Wegen der Bergungsarbeiten musste die Autobahn für mehr als sechs Stunden gesperrt werden, der Stau zog sich nach Polizeiangaben bis Chemnitz-Süd. Zwar war die Unfallstelle am späten Abend geräumt, dann aber fiel neuer Schnee, und Fahrzeuge blieben erneut stecken. Zeitweise war der Stau Richtung Hof rund 20 Kilometer lang.

Zusätzliche Probleme entstanden dadurch, dass die Rettungsgasse auf der Autobahn nicht freigemacht wurde. Dadurch kamen die Räumfahrzeuge nicht an ihr Ziel, wie eine Polizeisprecherin sagte. Auch drei Räumfahrzeuge blieben schließlich stecken.

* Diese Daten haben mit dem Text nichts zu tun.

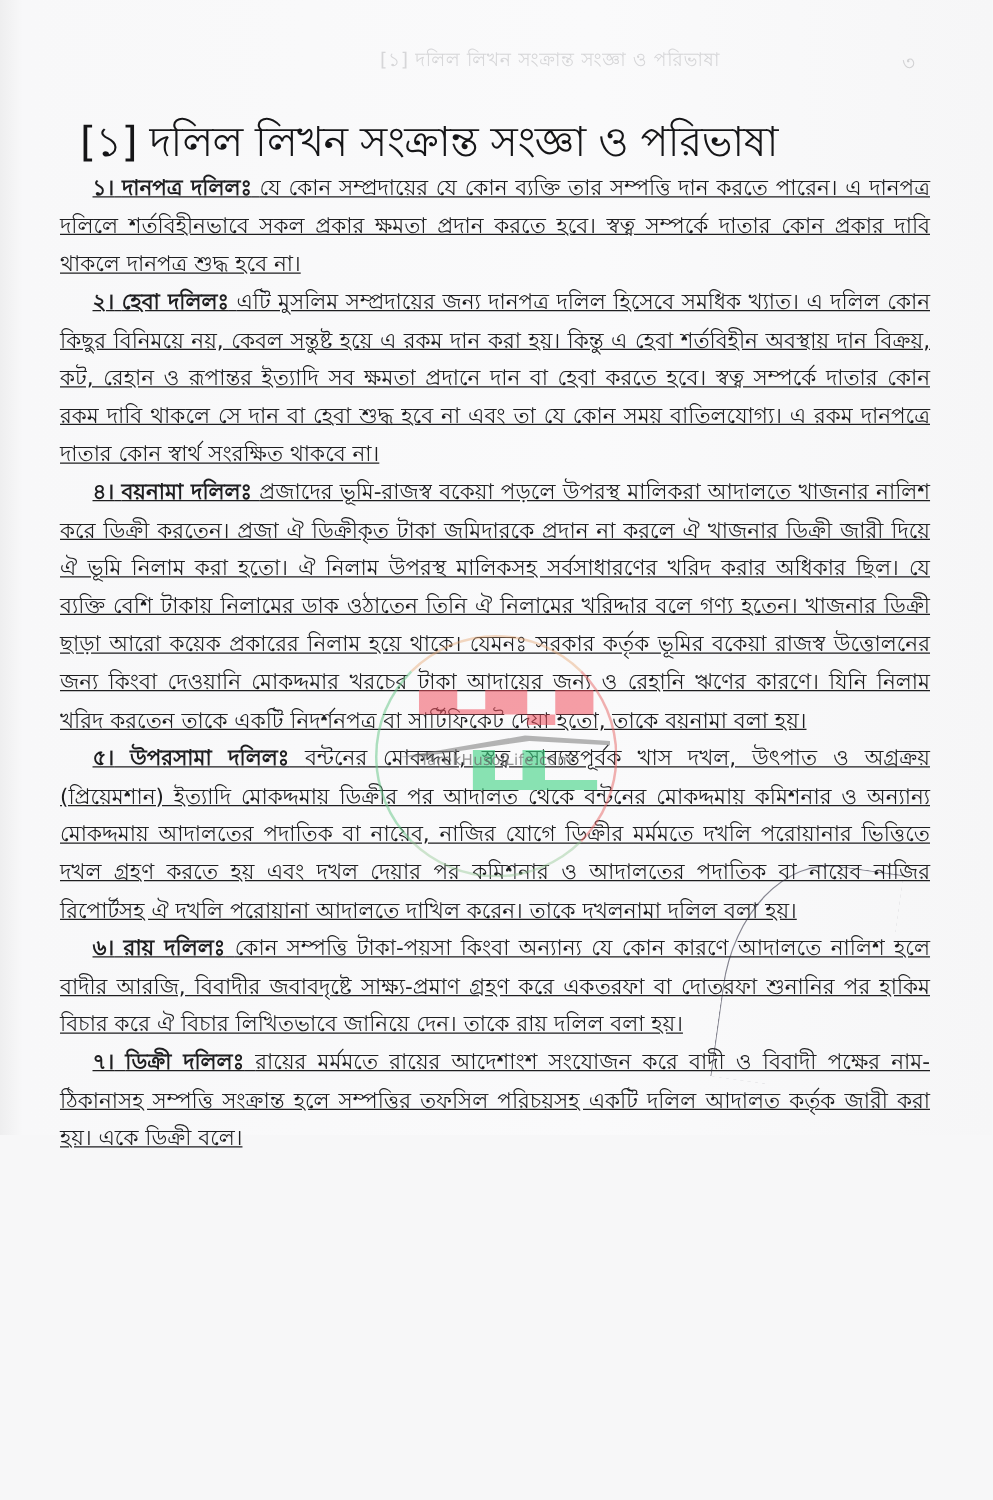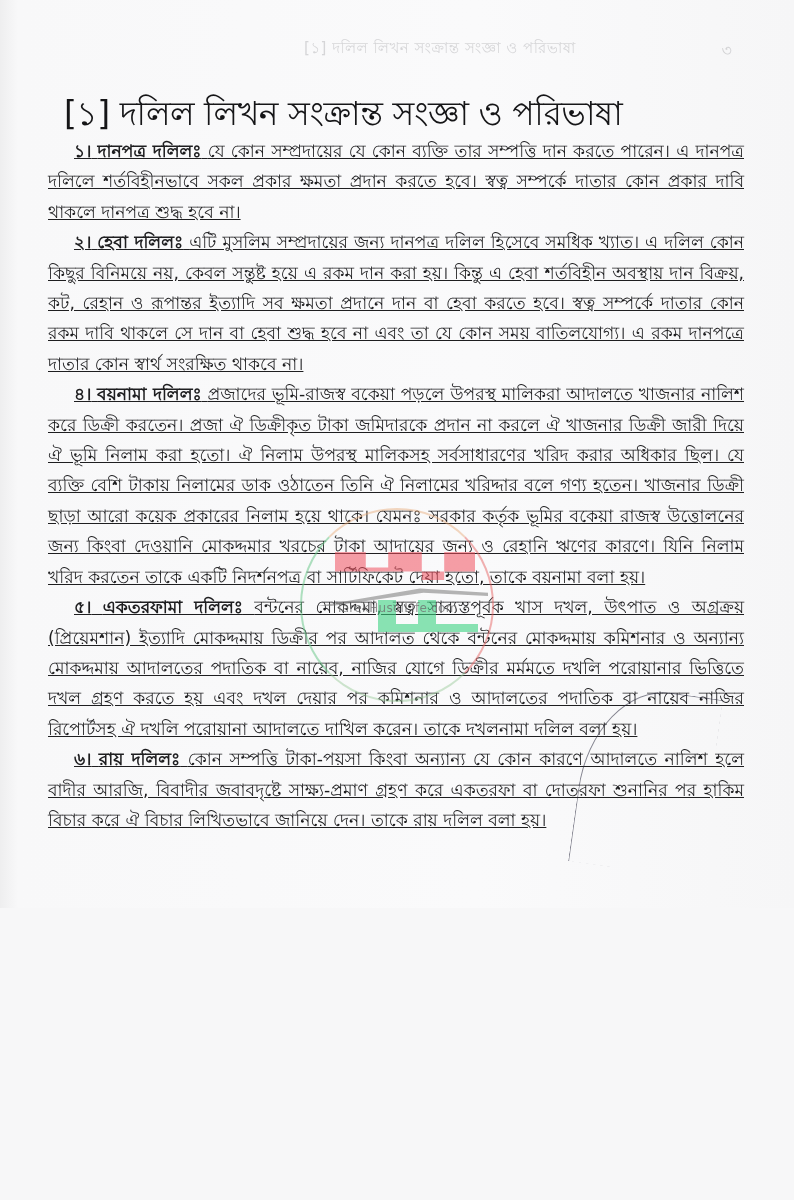--- a/index.html
+++ b/index.html
@@ -168,30 +168,35 @@
 
 
     <p class="section">
       <span class="term">৪।</span>
       <span class="term">বয়নামা দলিলঃ</span>
       <span>প্রজাদের ভূমি-রাজস্ব বকেয়া পড়লে উপরস্থ মালিকরা আদালতে খাজনার নালিশ করে ডিক্রী করতেন। প্রজা ঐ ডিক্রীকৃত টাকা জমিদারকে প্রদান না করলে ঐ খাজনার ডিক্রী জারী দিয়ে ঐ ভূমি নিলাম করা হতো। ঐ নিলাম উপরস্থ মালিকসহ সর্বসাধারণের খরিদ করার অধিকার ছিল। যে ব্যক্তি বেশি টাকায় নিলামের ডাক ওঠাতেন তিনি ঐ নিলামের খরিদ্দার বলে গণ্য হতেন। খাজনার ডিক্রী ছাড়া আরো কয়েক প্রকারের নিলাম হয়ে থাকে। যেমনঃ সরকার কর্তৃক ভূমির বকেয়া রাজস্ব উত্তোলনের জন্য কিংবা দেওয়ানি মোকদ্দমার খরচের টাকা আদায়ের জন্য ও রেহানি ঋণের কারণে। যিনি নিলাম খরিদ করতেন তাকে একটি নিদর্শনপত্র বা সার্টিফিকেট দেয়া হতো, তাকে বয়নামা বলা হয়।</span>
     </p>
 
     <p class="section">
       <span class="term">৫।</span>
-      <span class="term">একতরফামা দলিলঃ</span>
+      <span class="term">উপরসামা দলিলঃ</span>
       <span>বন্টনের মোকদ্দমা, স্বত্ব সাব্যস্তপূর্বক খাস দখল, উৎপাত ও অগ্রক্রয় (প্রিয়েমশান) ইত্যাদি মোকদ্দমায় ডিক্রীর পর আদালত থেকে বন্টনের মোকদ্দমায় কমিশনার ও অন্যান্য মোকদ্দমায় আদালতের পদাতিক বা নায়েব, নাজির যোগে ডিক্রীর মর্মমতে দখলি পরোয়ানার ভিত্তিতে দখল গ্রহণ করতে হয় এবং দখল দেয়ার পর কমিশনার ও আদালতের পদাতিক বা নায়েব নাজির রিপোর্টসহ ঐ দখলি পরোয়ানা আদালতে দাখিল করেন। তাকে দখলনামা দলিল বলা হয়।</span>
     </p>
 
     <p class="section">
       <span class="term">৬।</span>
       <span class="term">রায় দলিলঃ</span>
       <span>কোন সম্পত্তি টাকা-পয়সা কিংবা অন্যান্য যে কোন কারণে আদালতে নালিশ হলে বাদীর আরজি, বিবাদীর জবাবদৃষ্টে সাক্ষ্য-প্রমাণ গ্রহণ করে একতরফা বা দোতরফা শুনানির পর হাকিম বিচার করে ঐ বিচার লিখিতভাবে জানিয়ে দেন। তাকে রায় দলিল বলা হয়।</span>
     </p>
 
+    <p class="section">
+      <span class="term">৭।</span>
+      <span class="term">ডিক্রী দলিলঃ</span>
+      <span>রায়ের মর্মমতে রায়ের আদেশাংশ সংযোজন করে বাদী ও বিবাদী পক্ষের নাম-ঠিকানাসহ সম্পত্তি সংক্রান্ত হলে সম্পত্তির তফসিল পরিচয়সহ একটি দলিল আদালত কর্তৃক জারী করা হয়। একে ডিক্রী বলে।</span>
+    </p>
 
   </div>
 
   <div class="watermark"></div>
   <div class="wm-red"></div>
   <div class="wm-gray"></div>
   <div class="wm-green"></div>
   <div class="wm-text">TarekHusolLife.com</div>
 
   <div class="pen-stroke"></div>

Auch Einsatzkräfte des THW, des ASB sowie der Johanniter waren im Einsatz. "Wir haben Tee, Decken, Wasser und gute Zusprüche gebracht", sagte Johanniter-Helfer Jan Richtsteiger. Einige Autofahrer hätten zehn Stunden in ihren Autos verbringen müssen, ihnen sei dann auch der Sprit ausgegangen. "Die Leute waren nervlich am Boden." Auch der Helfer nennt als Problem, dass Autofahrer die Rettungsgasse nicht frei gemacht hätten. Es habe teilweise ein Chaos geherrscht. Der Stau löste sich erst in den Morgenstunden auf. Am Dienstagmorgen aber kam es in Höhe der Anschlussstelle Chemnitz-Süd erneut zu Behinderungen, weil Lastwagen liegen blieben.

Verkehrsprobleme gab es auch in anderen Teilen Sachsens. Die B174 Richtung Zschopau war zeitweise komplett gesperrt. Auf der A4 am Dreieck Nossen blieben am Morgen ebenfalls Lastwagen liegen, ebenso wie im Erzgebirge. Nach Angaben des Verkehrsdienstes waren viele Nebenstraßen vom Erzgebirge bis zur Lausitz durch die Schneemassen oder umgestürzte Bäume blockiert.